Recorded data -

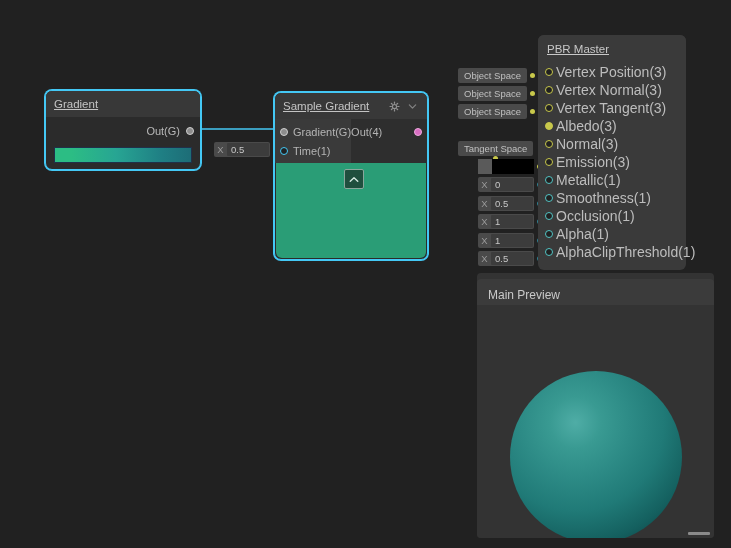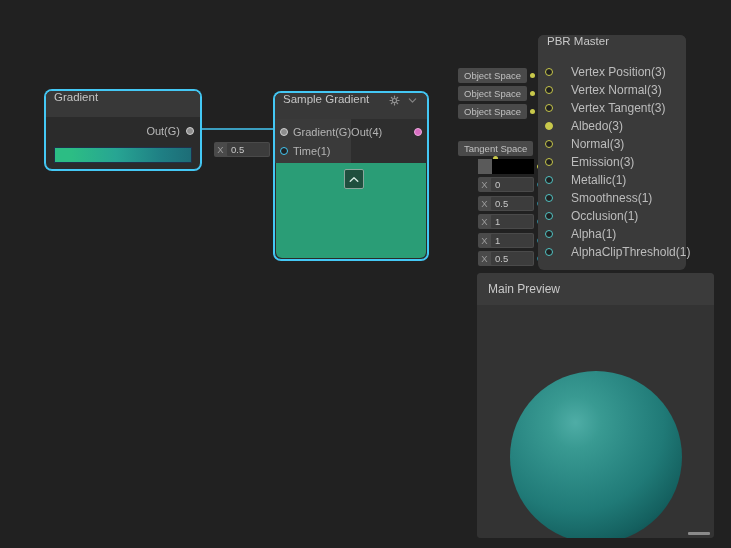--- a/index.html
+++ b/index.html
@@ -33,9 +33,11 @@
     border-radius: 6px 6px 0 0;
     height: 26px;
     display: flex;
+    align-items: center;
     padding: 0 8px;
     font-size: 11.5px;
     color: #c4c4c4;
+    text-decoration: underline;
   }
   .node-header .title { flex: 1 1 auto; white-space: nowrap; }
   .hdr-icon {

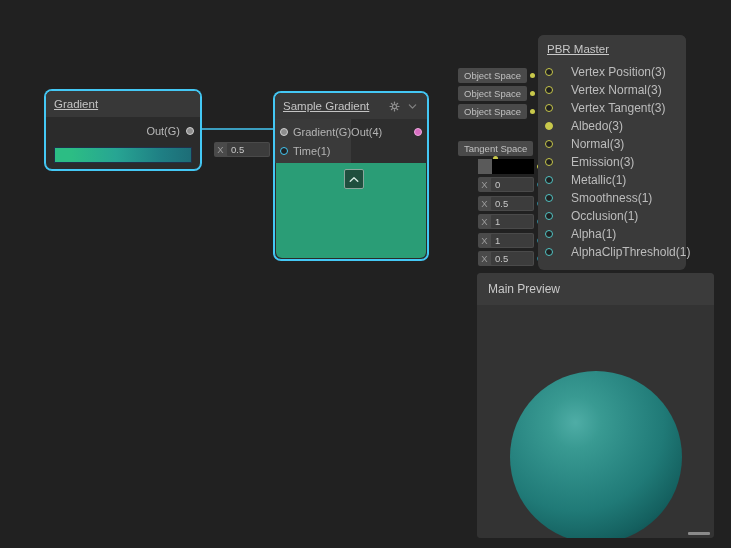--- a/index.html
+++ b/index.html
@@ -124,9 +124,9 @@
     font-size: 11.5px; color: #c8c8c8;
   }
   .pbr-slot {
-    display: flex; align-items: center; gap: 18px;
+    display: flex; align-items: center; gap: 3px;
     height: 18px; padding-left: 7px;
-    font-size: 12px; color: #bdbdbd; white-space: nowrap;
+    font-size: 14px; color: #bdbdbd; white-space: nowrap;
   }
 
   

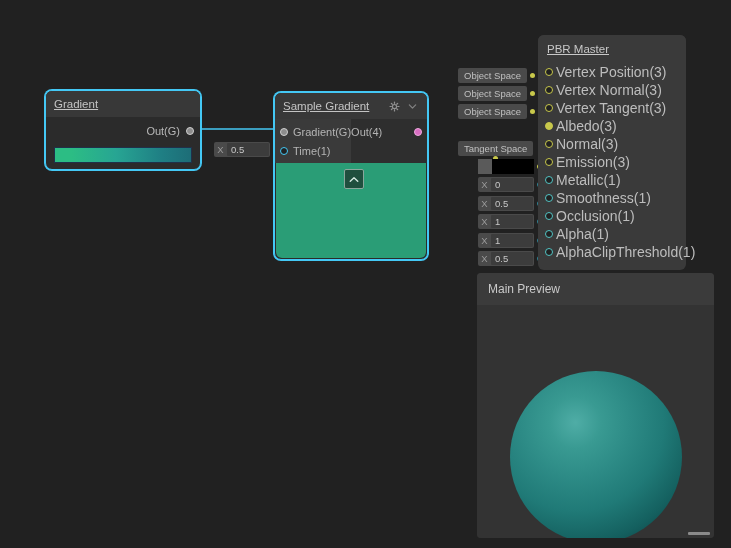--- a/index.html
+++ b/index.html
@@ -191,7 +191,7 @@
     padding-left: 11px;
     background: #3b3b3b;
     border-radius: 4px 4px 0 0;
-    font-size: 12px; color: #c9c9c9;
+    font-size: 12px; color: #c9c9c9; margin-top: 6px;
   }
   #mp-body {
     position: absolute; left: 0; right: 0; top: 32px; bottom: 0;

The problem -
Show every line from the entries above in which the word "items" appears.

Solved problem -
+    align-items: center;
-    display: flex; align-items: center; gap: 18px;
+    display: flex; align-items: center; gap: 3px;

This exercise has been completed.